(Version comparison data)
━━━━━━━━━━━━━━━━━━━━━━━━━━━━━━

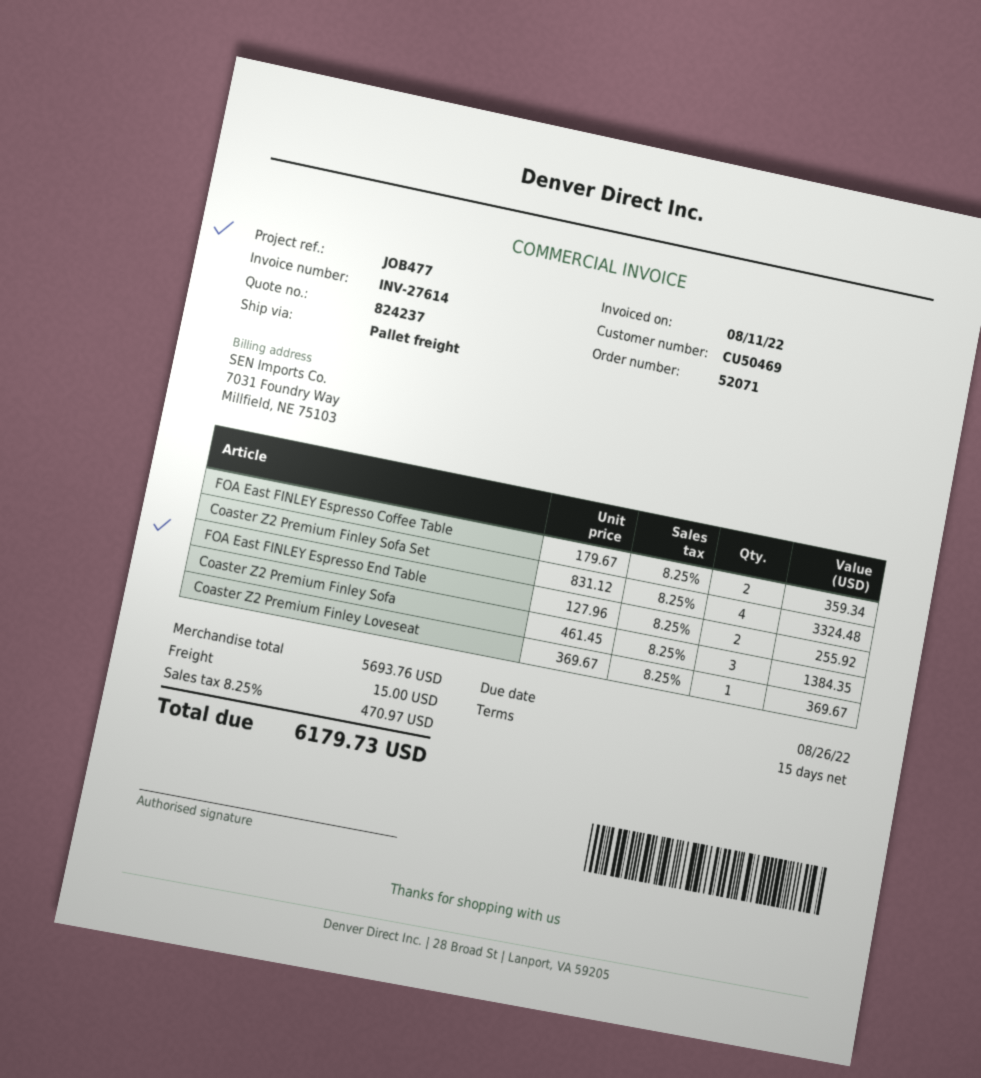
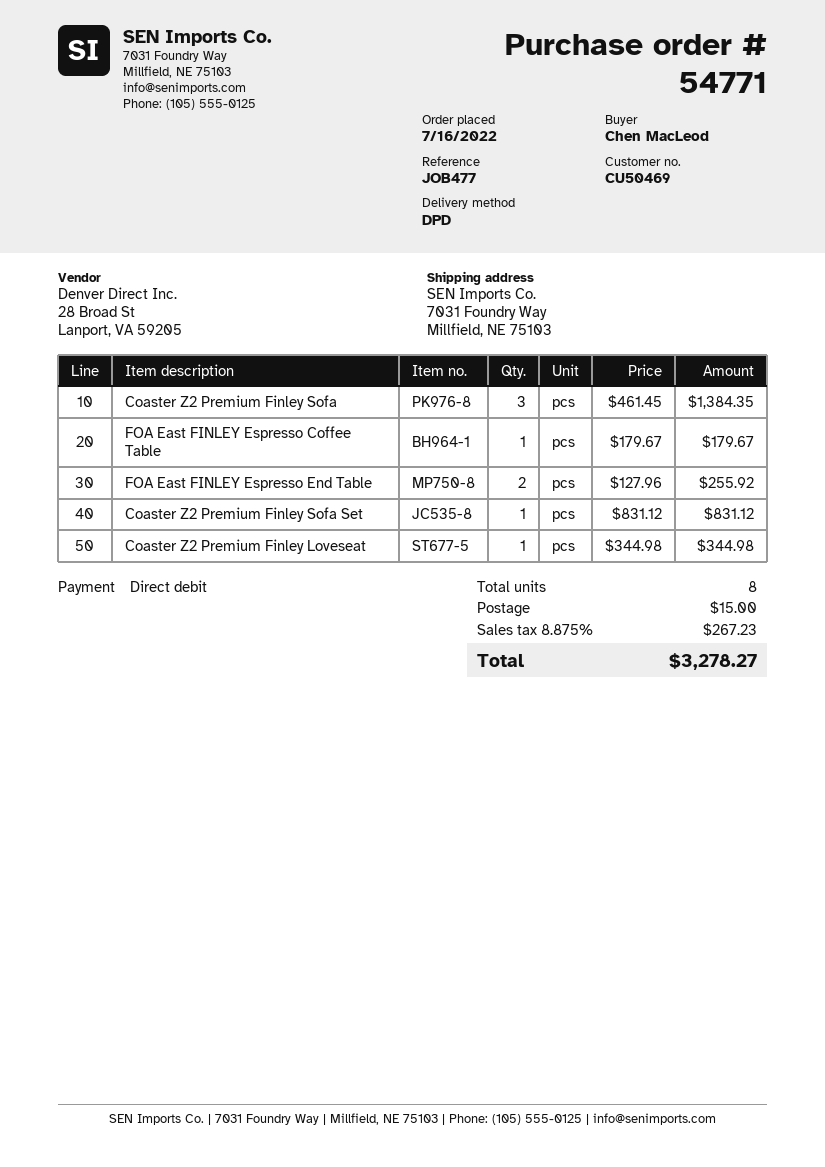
order number: 52071 -> 54771
shipping method: pallet freight -> DPD
FOA East FINLEY Espresso Coffee Table: 2 x 179.67 = 359.34 -> 1 x 179.67 = 179.67
Coaster Z2 Premium Finley Sofa Set: 4 x 831.12 = 3324.48 -> 1 x 831.12 = 831.12
Coaster Z2 Premium Finley Loveseat: 1 x 369.67 = 369.67 -> 1 x 344.98 = 344.98
tax: 8.25% = 470.97 -> 8.875% = 267.23
total: 6179.73 -> 3278.27

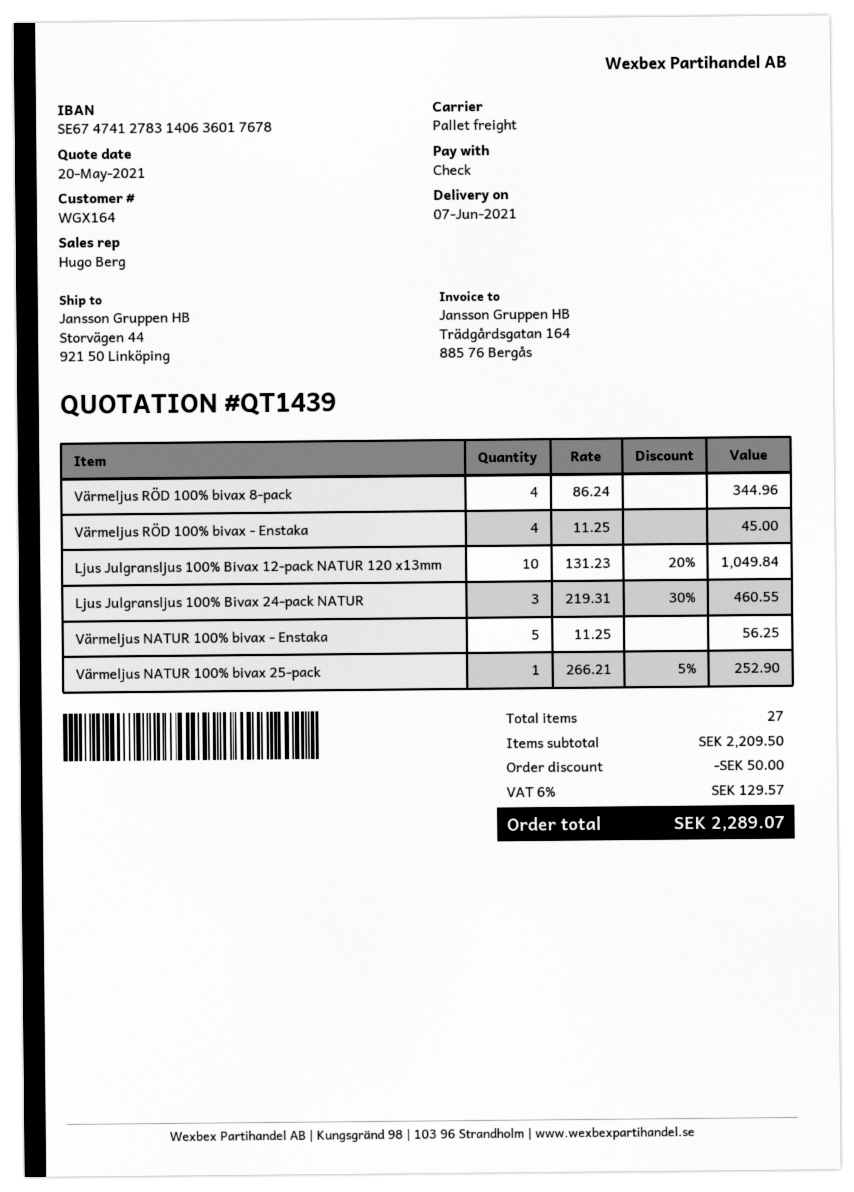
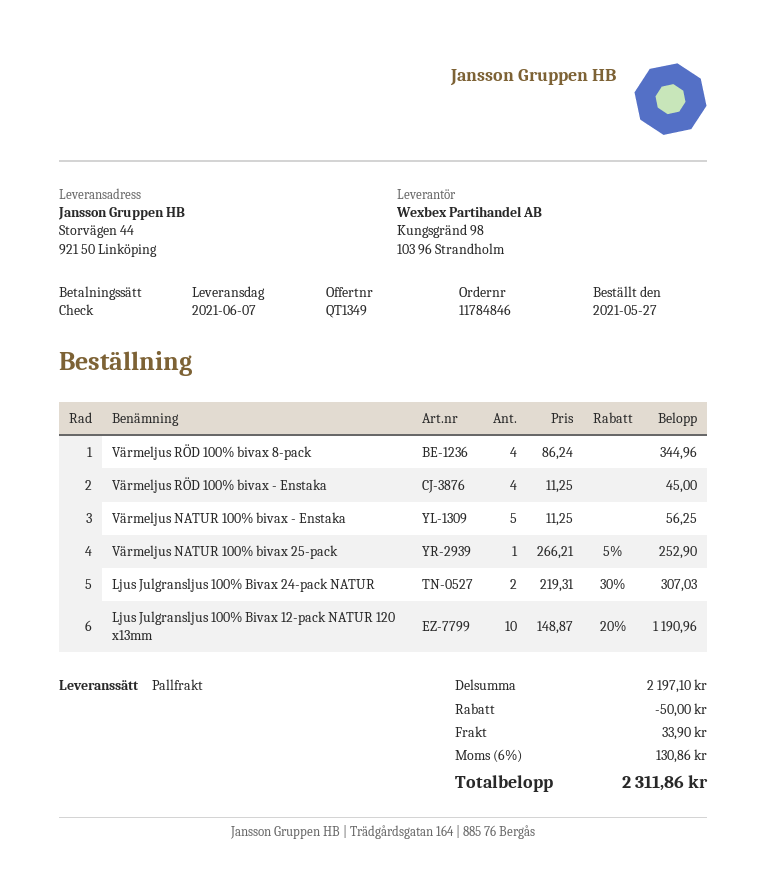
quote number: QT1439 -> QT1349
Ljus Julgransljus 100% Bivax 12-pack NATUR 120 x13mm: 10 x 131.23 - 20% = 1049.84 -> 10 x 148.87 - 20% = 1190.96
Ljus Julgransljus 100% Bivax 24-pack NATUR: 3 x 219.31 - 30% = 460.55 -> 2 x 219.31 - 30% = 307.03
subtotal: 2209.50 -> 2197.10
shipping: none -> 33.90
tax: 6% = 129.57 -> 6% = 130.86
total: 2289.07 -> 2311.86

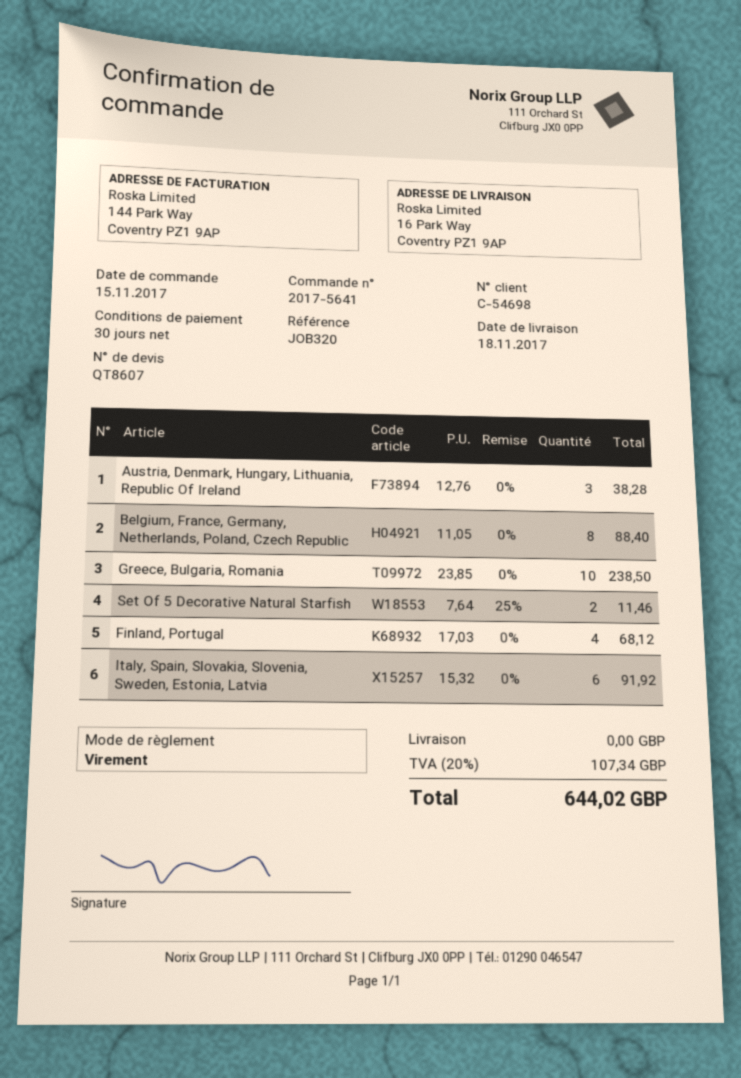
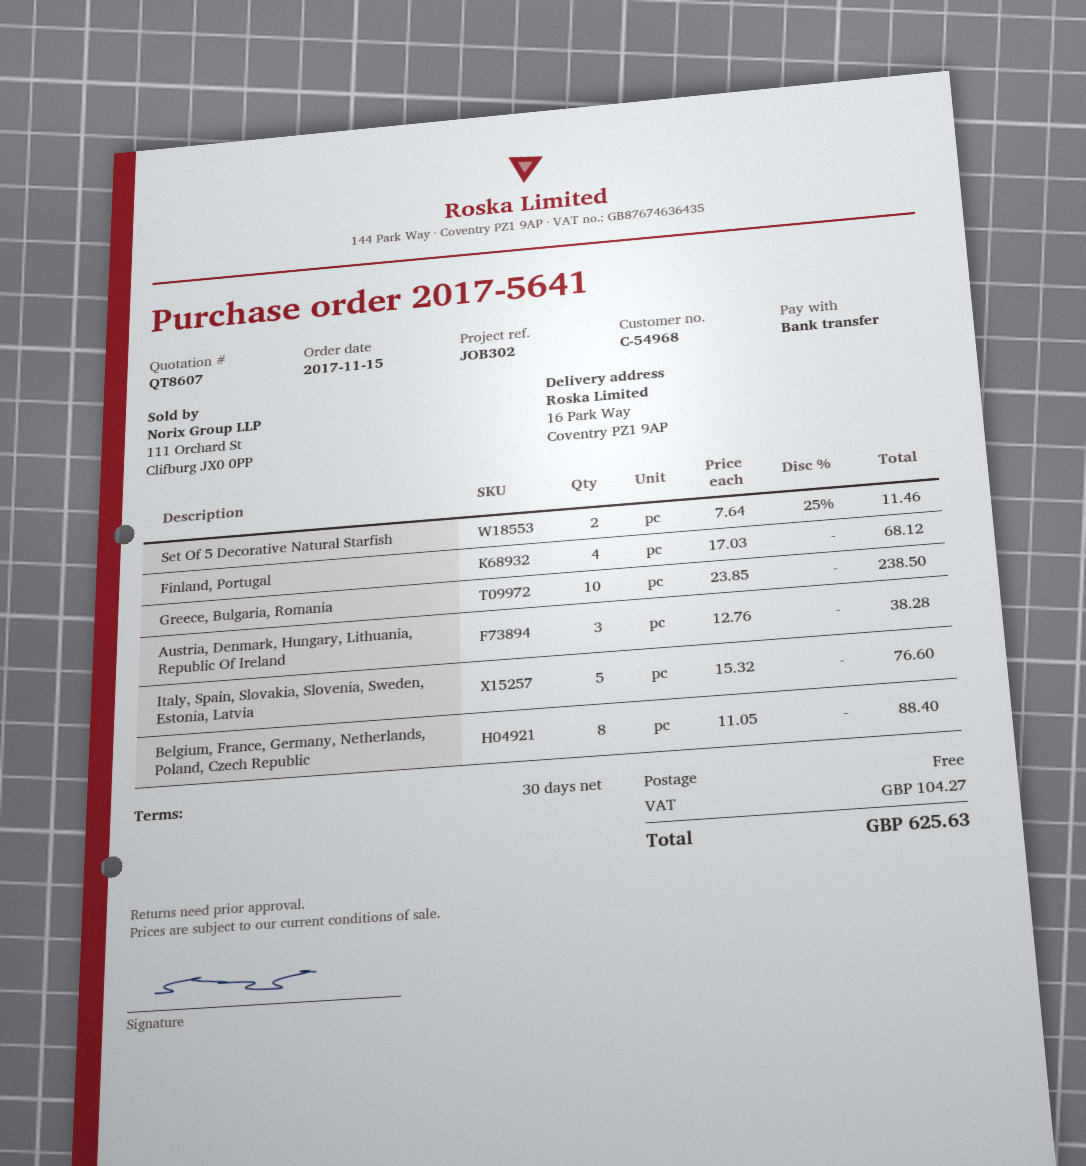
customer number: C-54698 -> C-54968
reference: JOB320 -> JOB302
Italy, Spain, Slovakia, Slovenia, Sweden, Estonia, Latvia: 6 x 15.32 = 91.92 -> 5 x 15.32 = 76.60
tax: 107.34 -> 104.27
total: 644.02 -> 625.63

━━━━━━━━━━━━━━━━━━━━━━━━━━━━━━

**Exercise goal**
Return every line from the entries that holds the string "Bivax".

**Response box**
Ljus Julgransljus 100% Bivax 12-pack NATUR 120 x13mm: 10 x 131.23 - 20% = 1049.84 -> 10 x 148.87 - 20% = 1190.96
Ljus Julgransljus 100% Bivax 24-pack NATUR: 3 x 219.31 - 30% = 460.55 -> 2 x 219.31 - 30% = 307.03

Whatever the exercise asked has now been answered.